From Afghanistan to America, to take two current examples, it's the same: When the chips are down, it's always women who get thrown under the bus.
In Afghanistan, President Hamid Karzai talks a good game, but what is happening to women there? For starters, his wife is sequestered, unable to leave home alone. Women exercising the least bit of autonomy or working within the confines of current law, have been kidnapped, tortured, and threatened with death. As one woman said, "I work every day hoping to return at the end of the day to my child and my husband." Yet, as Ann Jones reported recently in The Nation, "As for some hypothetical moral duty to protect the women of Afghanistan, that's off the table."
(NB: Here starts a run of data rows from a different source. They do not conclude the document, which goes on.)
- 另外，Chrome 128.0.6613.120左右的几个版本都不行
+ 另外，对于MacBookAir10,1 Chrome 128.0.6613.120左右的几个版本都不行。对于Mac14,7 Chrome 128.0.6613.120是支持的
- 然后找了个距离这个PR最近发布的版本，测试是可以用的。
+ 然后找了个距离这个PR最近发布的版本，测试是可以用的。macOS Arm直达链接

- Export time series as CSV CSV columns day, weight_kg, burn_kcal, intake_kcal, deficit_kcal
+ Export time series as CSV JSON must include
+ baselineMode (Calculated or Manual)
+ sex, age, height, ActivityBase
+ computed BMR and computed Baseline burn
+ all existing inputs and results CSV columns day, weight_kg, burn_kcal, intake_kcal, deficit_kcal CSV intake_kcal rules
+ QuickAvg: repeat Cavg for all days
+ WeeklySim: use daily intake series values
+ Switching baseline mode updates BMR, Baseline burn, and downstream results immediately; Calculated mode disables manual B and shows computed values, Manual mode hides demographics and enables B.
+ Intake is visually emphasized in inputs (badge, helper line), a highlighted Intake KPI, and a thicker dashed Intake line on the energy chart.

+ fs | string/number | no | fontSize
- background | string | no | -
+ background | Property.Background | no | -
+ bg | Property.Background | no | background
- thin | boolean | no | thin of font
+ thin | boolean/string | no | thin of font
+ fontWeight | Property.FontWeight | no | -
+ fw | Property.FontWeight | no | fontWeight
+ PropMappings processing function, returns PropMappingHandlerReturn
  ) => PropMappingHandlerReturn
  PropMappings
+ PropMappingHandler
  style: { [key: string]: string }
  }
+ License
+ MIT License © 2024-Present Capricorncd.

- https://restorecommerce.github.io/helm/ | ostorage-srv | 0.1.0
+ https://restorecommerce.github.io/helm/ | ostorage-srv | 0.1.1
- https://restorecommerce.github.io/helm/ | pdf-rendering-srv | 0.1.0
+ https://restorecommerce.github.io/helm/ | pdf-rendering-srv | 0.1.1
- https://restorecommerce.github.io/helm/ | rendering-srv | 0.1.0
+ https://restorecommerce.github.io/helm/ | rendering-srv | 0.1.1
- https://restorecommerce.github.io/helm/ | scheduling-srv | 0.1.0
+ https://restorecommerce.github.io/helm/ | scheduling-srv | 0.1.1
In 2000, the UN Security Council adopted Resolution 1325, heralded as finally bringing women into post-conflict resolution and reconstruction. In 2002, Mr. Karzai proudly proclaimed, "We are determined to improve the lot of women after all their suffering under the narrow-minded and oppressive rule of the Taliban." In 2004, Afghanistan's new constitution declared, "The citizens of Afghanistan -- whether man or woman -- have equal rights and duties before the law." But an Afghan chief justice of the Supreme Court told Ann Jones that men have a right to work while women have a right to obey their husbands. Sharia law still trumps the constitution.
Afghanistan's Shite Personal Status Law, dubbed the Marital Rape Law, legalizes withholding food from a woman who fails to have sex with her husband at least twice a week. It denies women's right to inherit, divorce, or have guardianship over her children. It forbids women to marry without permission, and legalizes forced marriage, including marriage to and rape of minors. There's more, but you get the picture. And according to Ms. Jones, "no American official has said a word."
There wasn't much word either when Sitara Achakzai, a member of the Kandahar Provincial Council, was killed in April, or when Malalai Kakar, the highest ranking female police officer in Kandahar was murdered in September. So far, 31-year old Malalai Joya, called "the bravest woman in Afghanistan" and the youngest person ever elected to the Afghan parliament (later expelled), is still alive. "Women's situation is like hell," she said recently during a speech at Brown University.
Things aren't so hideous here, but you only have to think about the now-notorious Stupak Amendment to see how dispensable women are when it comes to public policy decisions.
The amendment restricts abortion funding in dramatic new ways. Unlike the 1976 Hyde Amendment prohibiting spending federal funds for abortions, the Stupak Amendment prohibits private insurers from covering abortion services if they enroll individuals who receive government subsidies to buy insurance. In effect, the amendment targets poor women who will seek insurance through newly-formed "Exchanges".
Nancy Keenan, president of NARAL Pro-Choice America, explained the "outrageous blow to women's freedom and privacy" this way: "The Stupak Amendment makes it virtually impossible for private insurance companies that participate in [any] new system to offer abortion coverage. This would have the effect of denying women the right to use their own personal private funds to purchase an insurance plan with abortion coverage in a new health system -- a radical departure from the status quo."
Supporters of the amendment argue that women who require subsidies to help pay for their insurance plan will have access to abortion through the option of buying separate "riders" to their policy. But five states now requiring such a rider show no evidence that plans actually offer these riders. Further, what woman is going to anticipate needing an unanticipated abortion?
Diana DiGette (D-Colo.) led the opposition to the Stupak Amendment during the House debate. "To say that this amendment is a wolf in sheep's clothing would be the understatement of a lifetime. " If enacted, this amendment would be the greatest restriction of a woman's right to choose to pass in our careers. " Let's not sacrifice reproductive rights in pursuit of [a] noble goal."
Other women representatives quickly took up the call. Long-time Congress-woman Louise Slaughter (D-NY) said, "We are driving poor women who cannot afford to buy their own insurance policy out of their own pocket back to the back alley."
Pro-choice members of the House vowed to oppose any final health care bill if it restricts a woman's right to choose any further than current law does. Reps. DiGette and Slaughter, co-chairs of the Congressional Pro-Choice Caucus, released a letter to Speaker Nancy Pelosi outlining objections to the intentions of the Stupak-Pitts Amendment. The letter says in part, "The Stupak-Pitts Amendment represents an unprecedented and unacceptable restriction on women's ability to access the full range of reproductive health services to which they are lawfully entitled."
Advocacy groups were quick to react. CREDO Action's "Send a Coat Hanger" petition went viral as did the opportunity provided by the Progressive Change Campaign Committee to sign onto the DiGette and Slaughter letter. The Committee also launched a campaign in Michigan to prevent Stupak from winning the governorship.
Worry that the abortion issue could bring down the entire attempt at health care reform hangs heavy. But everyone knows, as Nancy Keenan has said, that "The fight is not over." For women everywhere, it never is.